表１：傾斜センサーの制御コードマッピングの例

Table 1: Example of tilt sensor control code mapping

  It will be appreciated that different mappings may be used.

  Similarly, the control assembly element may include, for example, a rotation sensor for detecting rotation of the entire element, or a rotatable device such as a wheel or shaft included in the control assembly element. For example, the rotation sensor has two rotation directions (represented as “front” (F) and “rear” (B), respectively) and three rotation speeds (“low” (S), “medium” (M), respectively. , And “Fast” (denoted as F)). Therefore, the rotation sensor can detect six rotation states in addition to the neutral / stop state. For example, each state is represented by a direction and a speed, for example, “SF forward” when the state is “low speed forward”. Is written as S. The control circuit may convert each rotational state and / or transition between rotational states into a respective control code, for example as shown in Table 2.

表２：回転センサーの制御コードマッピングの例

Table 2: Example of control code mapping of rotation sensor

  In Table 2, the notations XB and XF indicate an arbitrary rear state and front state, respectively, regardless of speed. Therefore, in this example, each code related to the transition between the rotation states is transmitted once, and the code related to each state is transmitted at a corresponding interval. In this example, the interval varies depending on the detection speed.

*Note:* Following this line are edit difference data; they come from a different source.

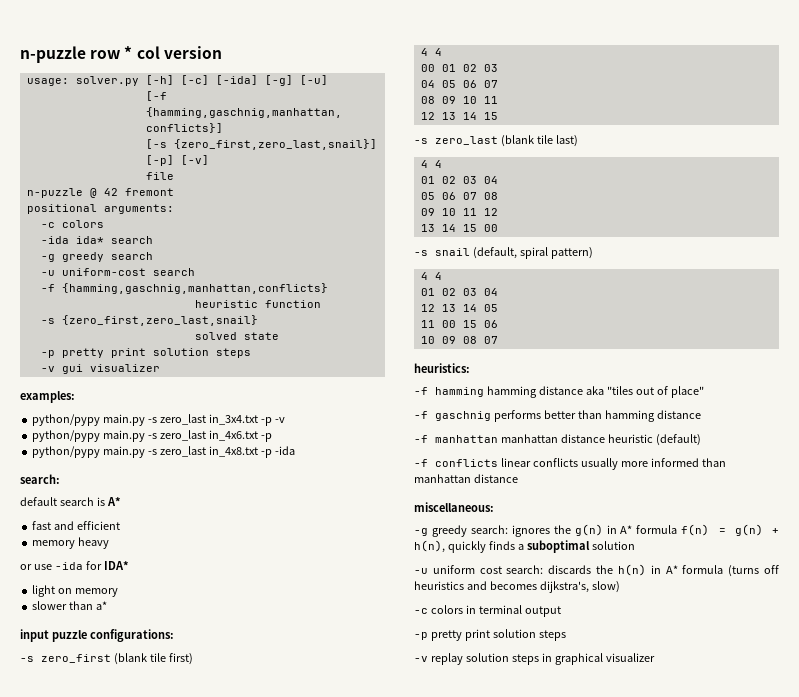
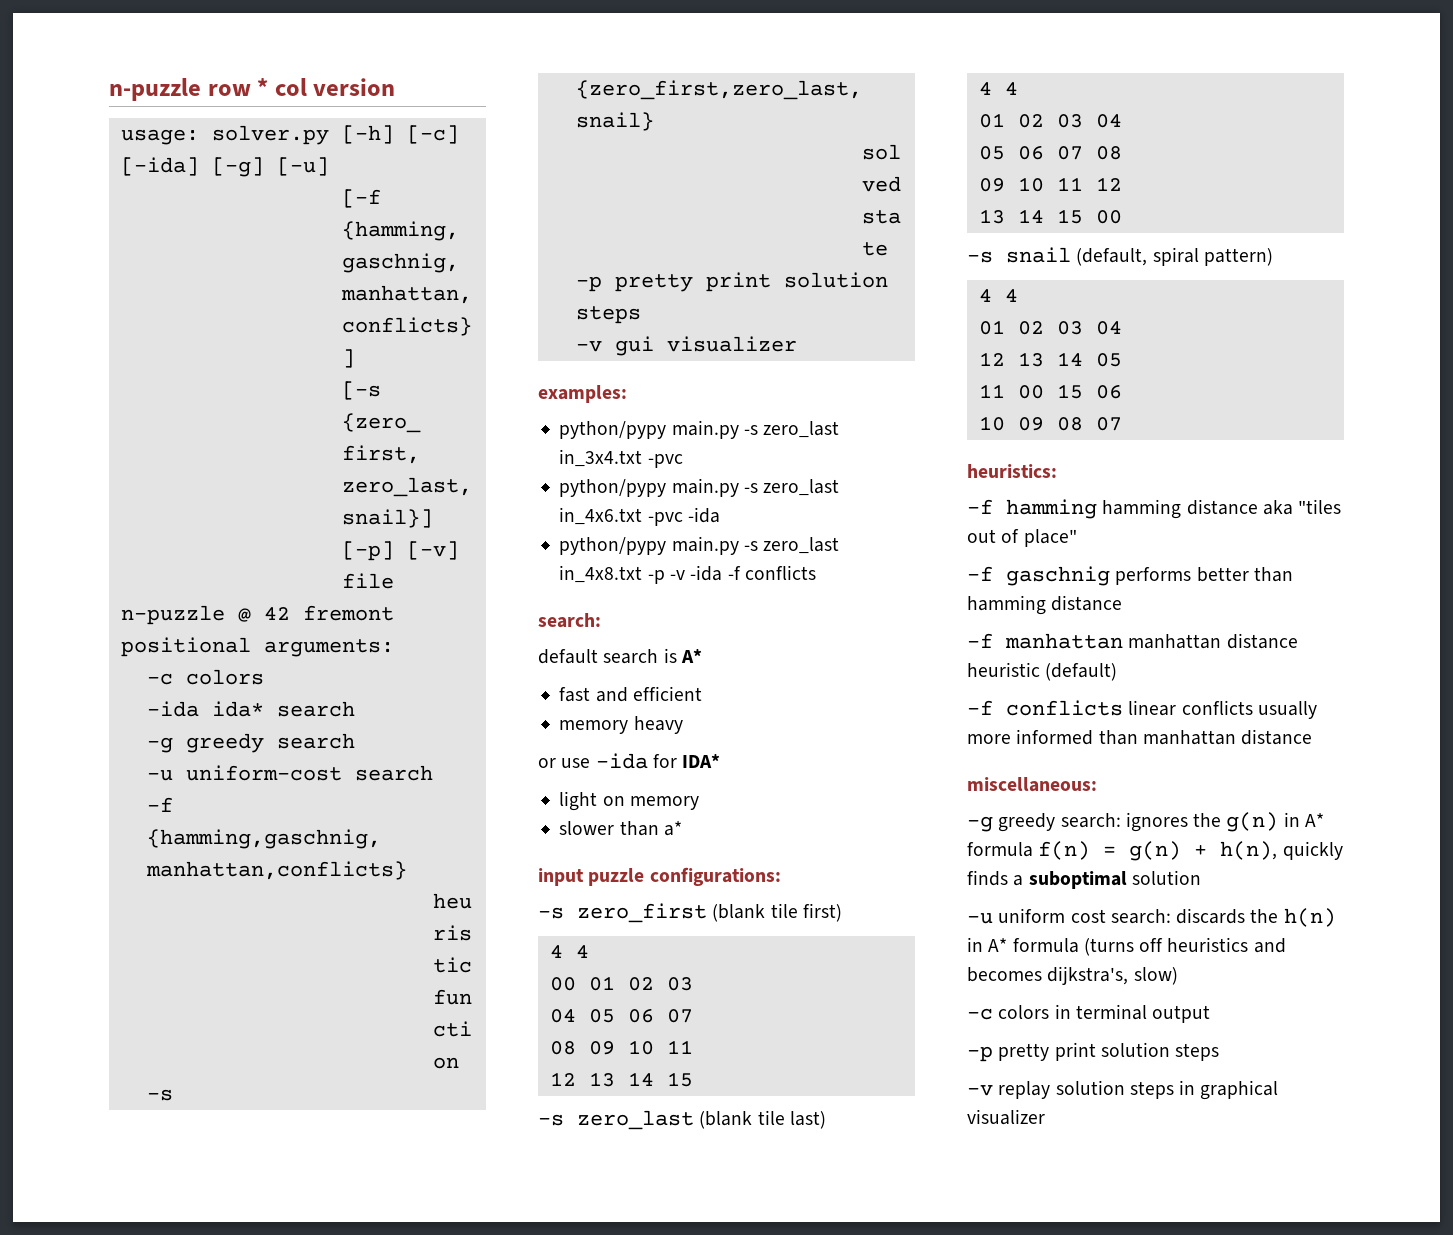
- python/pypy main.py -s zero_last in_3x4.txt -p -v
+ python/pypy main.py -s zero_last in_3x4.txt -pvc
- python/pypy main.py -s zero_last in_4x6.txt -p
+ python/pypy main.py -s zero_last in_4x6.txt -pvc -ida
- python/pypy main.py -s zero_last in_4x8.txt -p -ida
+ python/pypy main.py -s zero_last in_4x8.txt -p -v -ida -f conflicts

  The above example may be such that a sensor of the control assembly element detects one of a set of states and / or transitions between such states, for example of the assembly element and / or the external environment of the assembly element. It is shown that. Thus, the control assembly element may associate each one of a set of control codes with each one of the detectable states and / or with each transition between such states.

  In the following, two examples of functional assembly elements of the type indicated by functional brick 50 that perform respective operations in response to received visible light signals and output output visible light signals will be described.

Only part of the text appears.